A bad relationship: The U.S and the Middle East

Colin Roberts, Contributing Writer

After seeing some pictures of the war in Yemen, I wanted to write on the U.S’s long relationship with the Middle East. Many think it started that fateful day in September. And it’s true, 9/11 is when most people started paying attention to the region. But in truth, the CIA had been around the Middle East since the 50’s.

What we know from declassified documents is that the CIA orchestrated the 1953 Iranian coup that overthrew Iran’s prime minister. This shouldn’t surprise anyone, considering what the CIA did in the Congo and South America, but it still really sucks for the people who have to actually experience a CIA overthrow.

But the consequences of that coup will come up later. For now let’s return to 2001. After the towers fell, we invaded Afghanistan, to dispose a group we had supported in the previous century. Our military was supposed to be the best, but it turns out that a trillion-dollar army can be frustrated by lots of mountains and combatants who don’t wear uniforms.

We did clean up a lot of the Taliban, for a time at least. There were Taliban members and sympathizers a country over in Pakistan, but we couldn’t really invade them. Something about Pakistan having nukes and sometimes being our allies.

After that it was Iraq. We don’t often agree on anything as a nation, but I think we all try and quietly ignore Iraq at this point. There were no weapons of mass destruction. Saddam’s regime, as horrible as it was, had nothing to do with the Saudi Arabians who flew planes into our towers.

But here’s where we’ll circle back to Iran. They’ve always had beef with us, ever since the whole CIA-coup thing. And then we up and invade both of Iran’s next-door neighbors. Suddenly Iran finds themselves the meat in an American-invasion sandwich. So what does Iran do in this situation?

Why, secretly attack US soldiers of course.

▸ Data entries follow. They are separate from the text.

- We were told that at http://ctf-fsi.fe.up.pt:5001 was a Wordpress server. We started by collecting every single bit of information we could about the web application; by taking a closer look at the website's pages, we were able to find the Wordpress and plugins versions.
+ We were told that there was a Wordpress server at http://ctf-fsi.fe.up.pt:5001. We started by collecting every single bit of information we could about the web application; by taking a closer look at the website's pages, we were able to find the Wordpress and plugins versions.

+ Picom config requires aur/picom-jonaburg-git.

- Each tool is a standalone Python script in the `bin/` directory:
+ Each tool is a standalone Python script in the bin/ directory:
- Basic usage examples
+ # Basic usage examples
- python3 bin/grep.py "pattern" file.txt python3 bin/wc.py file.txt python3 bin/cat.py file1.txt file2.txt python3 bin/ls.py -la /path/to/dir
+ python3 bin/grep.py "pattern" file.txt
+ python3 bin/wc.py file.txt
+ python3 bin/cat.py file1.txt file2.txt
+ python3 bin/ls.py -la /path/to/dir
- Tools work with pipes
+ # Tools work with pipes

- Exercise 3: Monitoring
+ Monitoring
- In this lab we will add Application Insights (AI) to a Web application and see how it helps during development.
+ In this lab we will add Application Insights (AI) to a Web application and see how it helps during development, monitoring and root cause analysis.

Iran is also majority Shia Muslim, which happens to be the dominant form of Islam in Iraq. This lent itself well to an Iranian-Iraq pipeline of weapons and fighters. It also didn’t help that our leaders turned Iraq into a dumpster fire with American and Iraqi lives as fuel.

So we’ve got Iran, Afghanistan and Iraq. But if you think those are the only three countries we’ve got our hands in, you’re wrong. Next let’s talk about Saudi Arabia.

Saudi Arabia is Sunni Muslim, which if you’ll remember is the opposite of Iran. Interestingly enough, the two countries hate each other.

We’ve got an okay relationship with Saudi Arabia. Sometimes they help us, sometimes they help the groups trying to kill members of our military. Sometimes we chastise them, sometimes our POTUS signs a 110 billion-dollar arms deal with them. It’s complicated.

Saudi Arabia is also currently at war with Yemen, and has been for some time. It’s resulted in a horrific humanitarian crisis, and the U.S is helping Saudi Arabia orchestrate it (we’ve sent US soldiers and weapons to Yemen. Yipee.).

My point in all this is simple. We’re at about six-thousand dead in Iraq and Afghanistan, with about forty-thousand wounded. We’ve learned some hard lessons, or at least we should have. We meddled in Iran and Afghanistan, and that backfired. We’re still in Iraq, arming groups to fight for us. And they’ll likely turn on us when they realize US promises’ hold as much water as a mesh basket.

So how do we fix it? We’re so entrenched now. So let’s just start with a conversation. A conversation on what exactly we want to see happen in the Middle East, and why it looks like it does today.